● What is being asked: Please copy all of the data that follows exactly, leaving any pictures out.

:: Extracted entries ::

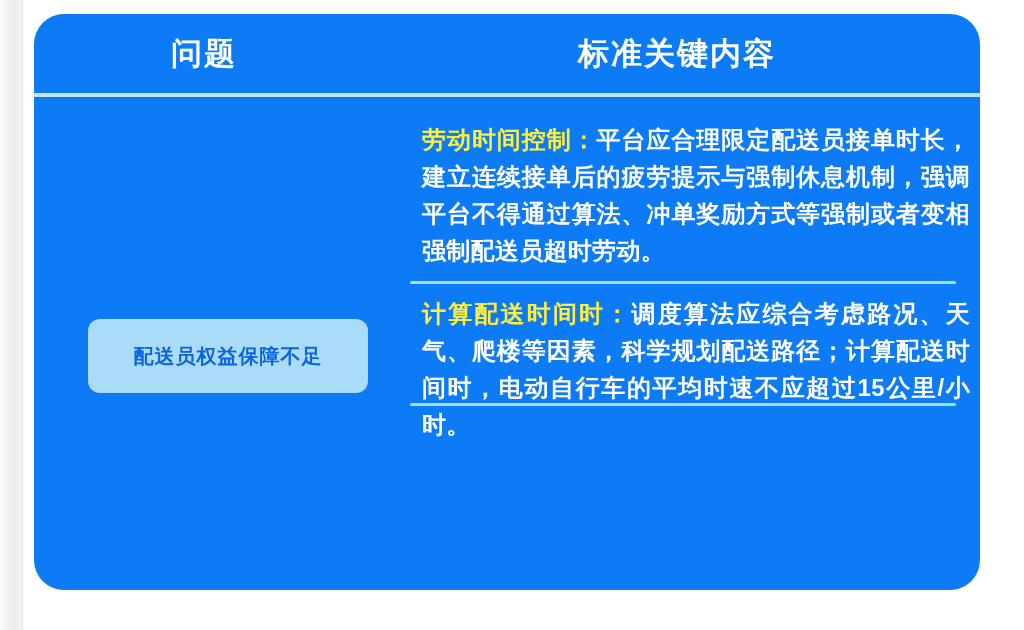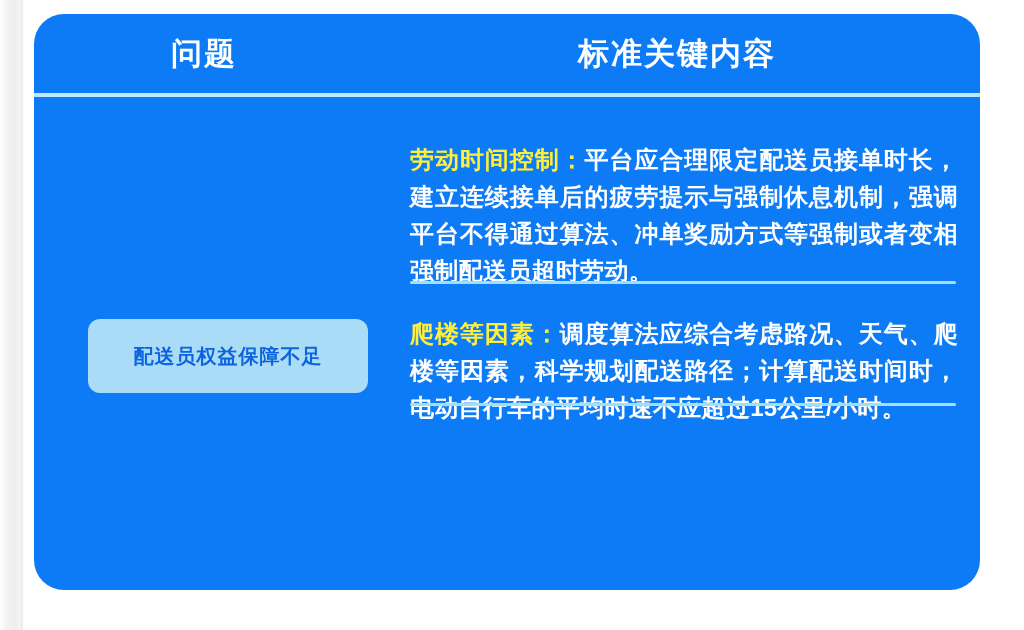--- a/index.html
+++ b/index.html
@@ -122,30 +122,29 @@
   .content-col {
     position: absolute;
     left: 340px;
     top: 0;
     width: 606px;
     height: 493px;
   }
 
   .para {
     position: absolute;
-    left: 36px;
+    left: 48px;
     width: 548px;
     color: #ffffff;
     font-size: 24px;
     font-weight: bold;
     line-height: 37px;
     letter-spacing: 0.3px;
     text-align: justify;
     text-justify: inter-character;
-    margin-top: 20px;
   }
   .para .lead {
     color: #ffef3d;
   }
   .para-1 { top: 24px; }
   .para-2 { top: 198px; }
   .para-3 { top: 320px; }
 
   .section-rule {
     position: absolute;
@@ -182,21 +181,21 @@
 
     <div class="content-col">
 
       <div class="para para-1">
         <span class="lead">劳动时间控制：</span><span>平台应合理限定配送员接单时长，建立连续接单后的疲劳提示与强制休息机制，强调平台不得通过算法、冲单奖励方式等强制或者变相强制配送员超时劳动。</span>
       </div>
 
       <div class="section-rule rule-1"></div>
 
       <div class="para para-2">
-        <span class="lead">爬楼等因素：</span><span>调度算法应综合考虑路况、天气、爬楼等因素，科学规划配送路径；计算配送时间时，电动自行车的平均时速不应超过15公里/小时。</span>
+        <span class="lead">计算配送时间时：</span><span>调度算法应综合考虑路况、天气、爬楼等因素，科学规划配送路径；计算配送时间时，电动自行车的平均时速不应超过15公里/小时。</span>
       </div>
 
       <div class="section-rule rule-2"></div>
 
 
     </div>
   </div>
 </div>
 
 </body></html>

:::

● Solution for this problem:
--- a/index.html
+++ b/index.html
@@ -122,30 +122,29 @@
   .content-col {
     position: absolute;
     left: 340px;
     top: 0;
     width: 606px;
     height: 493px;
   }
 
   .para {
     position: absolute;
-    left: 36px;
+    left: 48px;
     width: 548px;
     color: #ffffff;
     font-size: 24px;
     font-weight: bold;
     line-height: 37px;
     letter-spacing: 0.3px;
     text-align: justify;
     text-justify: inter-character;
-    margin-top: 20px;
   }
   .para .lead {
     color: #ffef3d;
   }
   .para-1 { top: 24px; }
   .para-2 { top: 198px; }
   .para-3 { top: 320px; }
 
   .section-rule {
     position: absolute;
@@ -182,21 +181,21 @@
 
     <div class="content-col">
 
       <div class="para para-1">
         <span class="lead">劳动时间控制：</span><span>平台应合理限定配送员接单时长，建立连续接单后的疲劳提示与强制休息机制，强调平台不得通过算法、冲单奖励方式等强制或者变相强制配送员超时劳动。</span>
       </div>
 
       <div class="section-rule rule-1"></div>
 
       <div class="para para-2">
-        <span class="lead">爬楼等因素：</span><span>调度算法应综合考虑路况、天气、爬楼等因素，科学规划配送路径；计算配送时间时，电动自行车的平均时速不应超过15公里/小时。</span>
+        <span class="lead">计算配送时间时：</span><span>调度算法应综合考虑路况、天气、爬楼等因素，科学规划配送路径；计算配送时间时，电动自行车的平均时速不应超过15公里/小时。</span>
       </div>
 
       <div class="section-rule rule-2"></div>
 
 
     </div>
   </div>
 </div>
 
 </body></html>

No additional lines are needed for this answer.